I would like to discuss some of the factors that might help with this decision.
These factors also reveal why it is so important to choose a competent realtor.
In the 1999 to 2004/2005 years, the real estate market, especially the Long Island real estate market, realized the value appreciation because the house price may rise by 30% in 12 months.
In this article, I would like to introduce the \"real estate roller coaster \".
This is a chart compiled by some very smart people to track trends in real estate in the past 110.
You can see the roller coaster on Google. com -http:.
Now you have to try to stay with me.
At the end of the roller coaster, you will notice an incredible tilt that will never seem to end.
It is the steepest and longest of the entire roller coaster.
Unfortunately, we are at the end of the slope and are now facing a decline.
The good news is that we are moving slowly.
A simple question to ask a homeowner who is considering selling is, \"How far do you want to go?

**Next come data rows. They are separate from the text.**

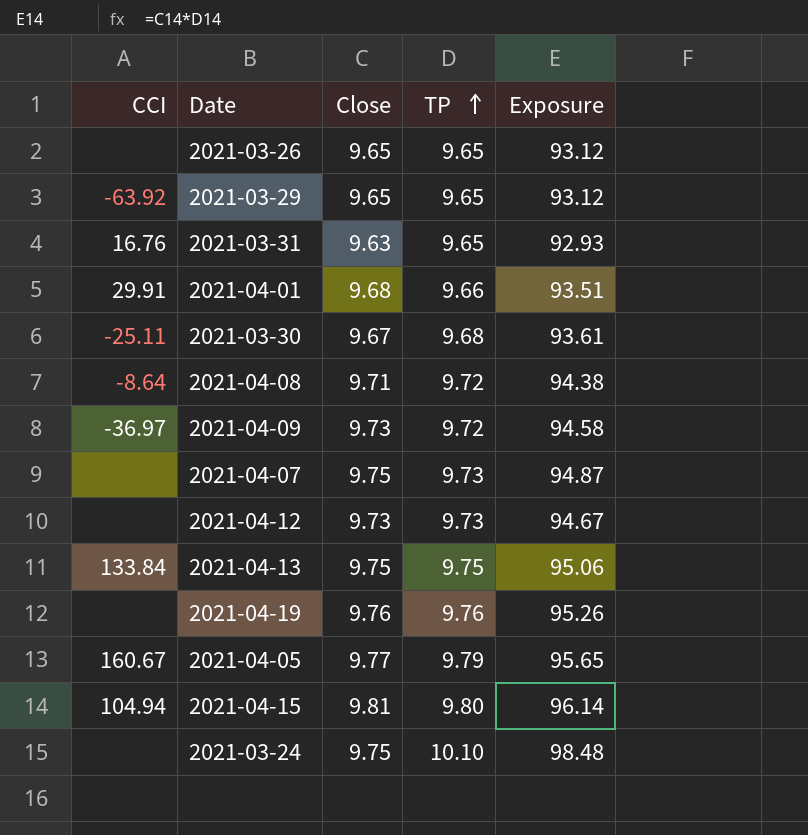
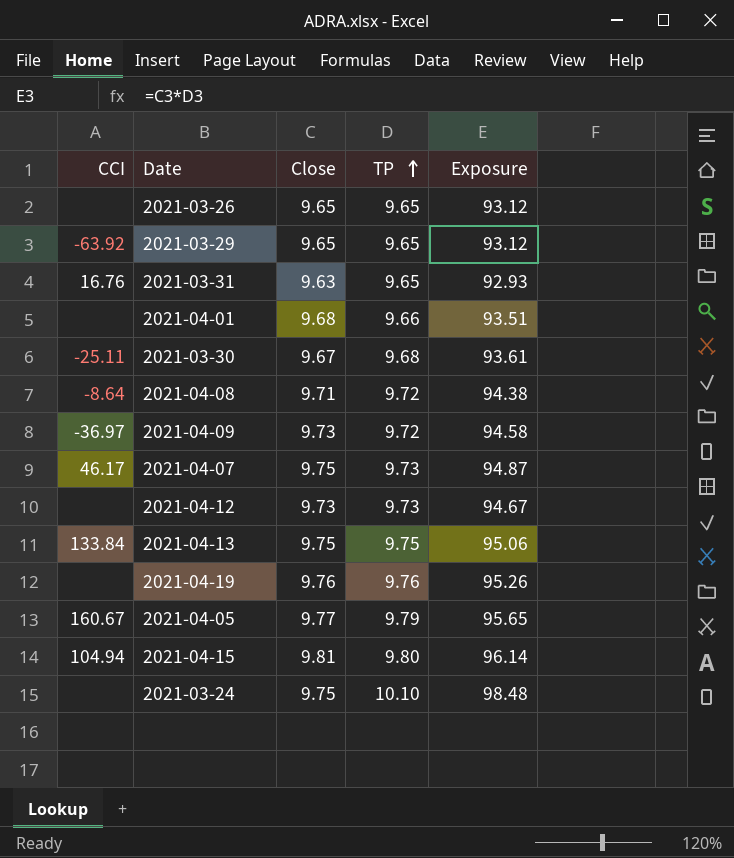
2021-04-01 | CCI: 29.91 -> none
2021-04-07 | CCI: none -> 46.17

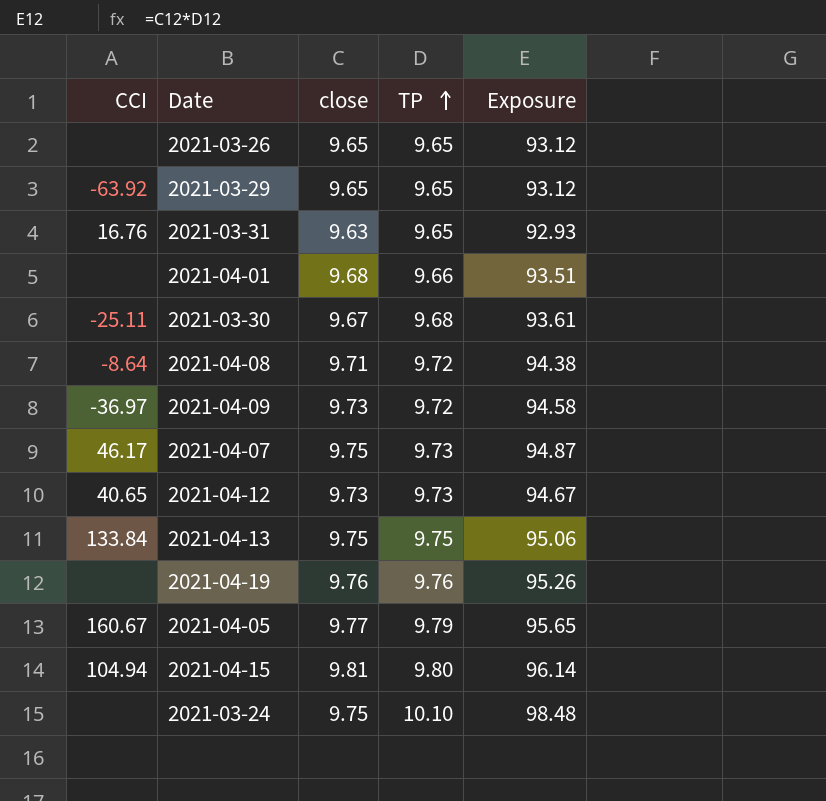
column name: Close -> close
2021-04-12 | CCI: none -> 40.65

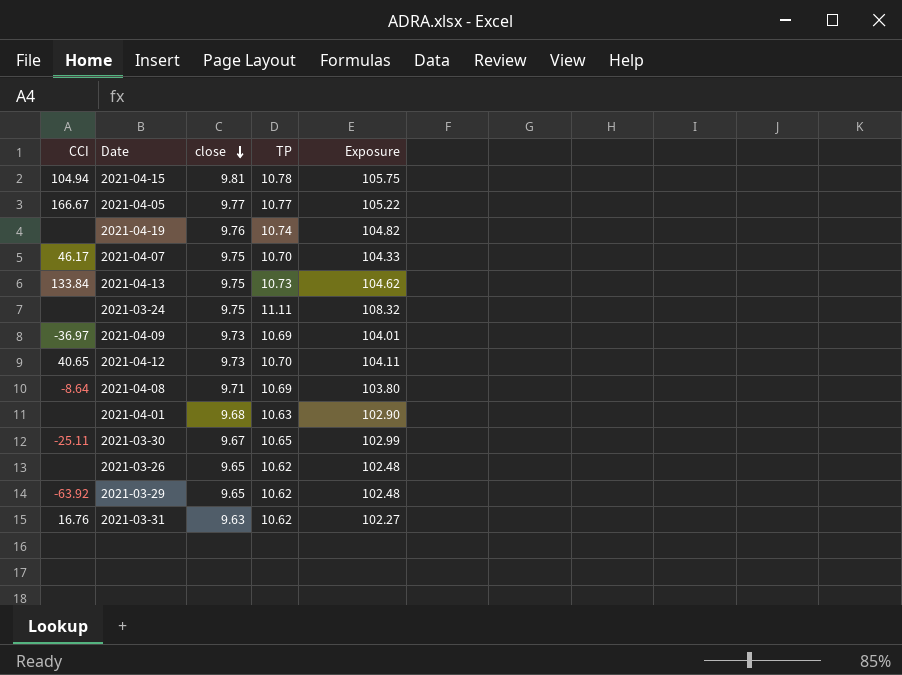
row order: TP ascending -> close descending
2021-04-15 | TP: 9.80 -> 10.78
2021-04-15 | Exposure: 96.14 -> 105.75
2021-04-05 | CCI: 160.67 -> 166.67
2021-04-05 | TP: 9.79 -> 10.77
2021-04-05 | Exposure: 95.65 -> 105.22
2021-04-19 | TP: 9.76 -> 10.74
2021-04-19 | Exposure: 95.26 -> 104.82
2021-04-07 | TP: 9.73 -> 10.70
2021-04-07 | Exposure: 94.87 -> 104.33
2021-04-13 | TP: 9.75 -> 10.73
2021-04-13 | Exposure: 95.06 -> 104.62
2021-03-24 | TP: 10.10 -> 11.11
2021-03-24 | Exposure: 98.48 -> 108.32
2021-04-09 | TP: 9.72 -> 10.69
2021-04-09 | Exposure: 94.58 -> 104.01
2021-04-12 | TP: 9.73 -> 10.70
2021-04-12 | Exposure: 94.67 -> 104.11
2021-04-08 | TP: 9.72 -> 10.69
2021-04-08 | Exposure: 94.38 -> 103.80
2021-04-01 | TP: 9.66 -> 10.63
2021-04-01 | Exposure: 93.51 -> 102.90
2021-03-30 | TP: 9.68 -> 10.65
2021-03-30 | Exposure: 93.61 -> 102.99
2021-03-26 | TP: 9.65 -> 10.62
2021-03-26 | Exposure: 93.12 -> 102.48
2021-03-29 | TP: 9.65 -> 10.62
2021-03-29 | Exposure: 93.12 -> 102.48
2021-03-31 | TP: 9.65 -> 10.62
2021-03-31 | Exposure: 92.93 -> 102.27

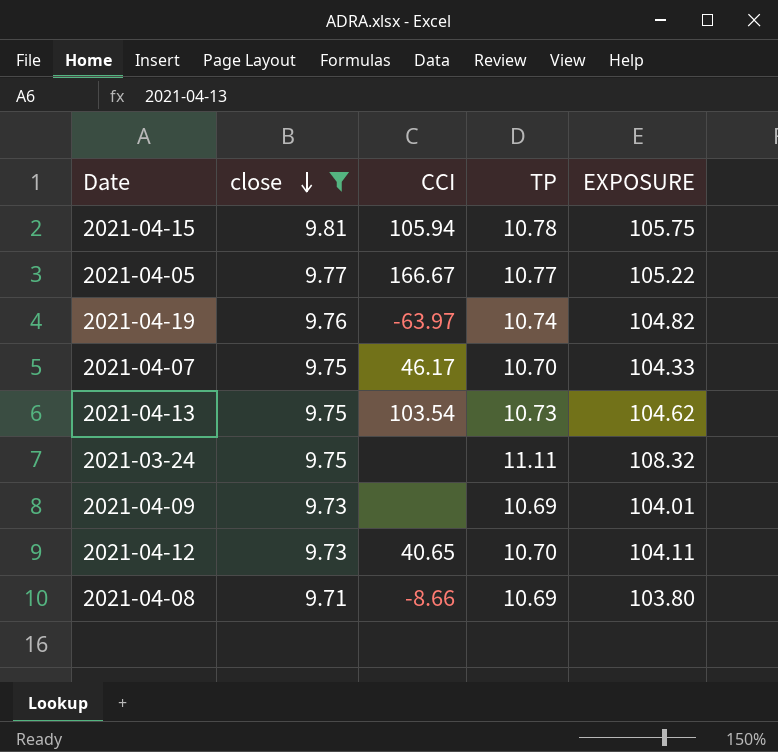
filter: none -> close >= 9.71
column CCI | position: 1 -> 3
column name: Exposure -> EXPOSURE
2021-04-15 | CCI: 104.94 -> 105.94
2021-04-19 | CCI: none -> -63.97
2021-04-13 | CCI: 133.84 -> 103.54
2021-04-09 | CCI: -36.97 -> none
2021-04-08 | CCI: -8.64 -> -8.66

\"However, this is not what I want to focus on.
I don\'t want to pay attention to the downward forecast of the real estate market.
Instead, I want to focus on the steep slopes and compare them to the other ones.
Throughout the recorded history, the real estate market generally has a steady appreciation of 4% to 6% per year.
Now, I would like to point out that this standard is applied to today\'s market.
Many homeowners are currently in a situation where they are considering whether to sell their home.
They lost precious time, too. and money)
Did not put their house on the market with the top agency team.
However, some people are also in a situation where they don\'t have to sell. They say to themselves, \"Let\'s wait.
\"Waiting\" is a relative term and I want to build the whole article around this term.
House prices have fallen on Long Island.
So let\'s take a homeowner as an example.
We call him Joe.
Joe owns a house in Smithtown and bought it in 2000 for $245,000.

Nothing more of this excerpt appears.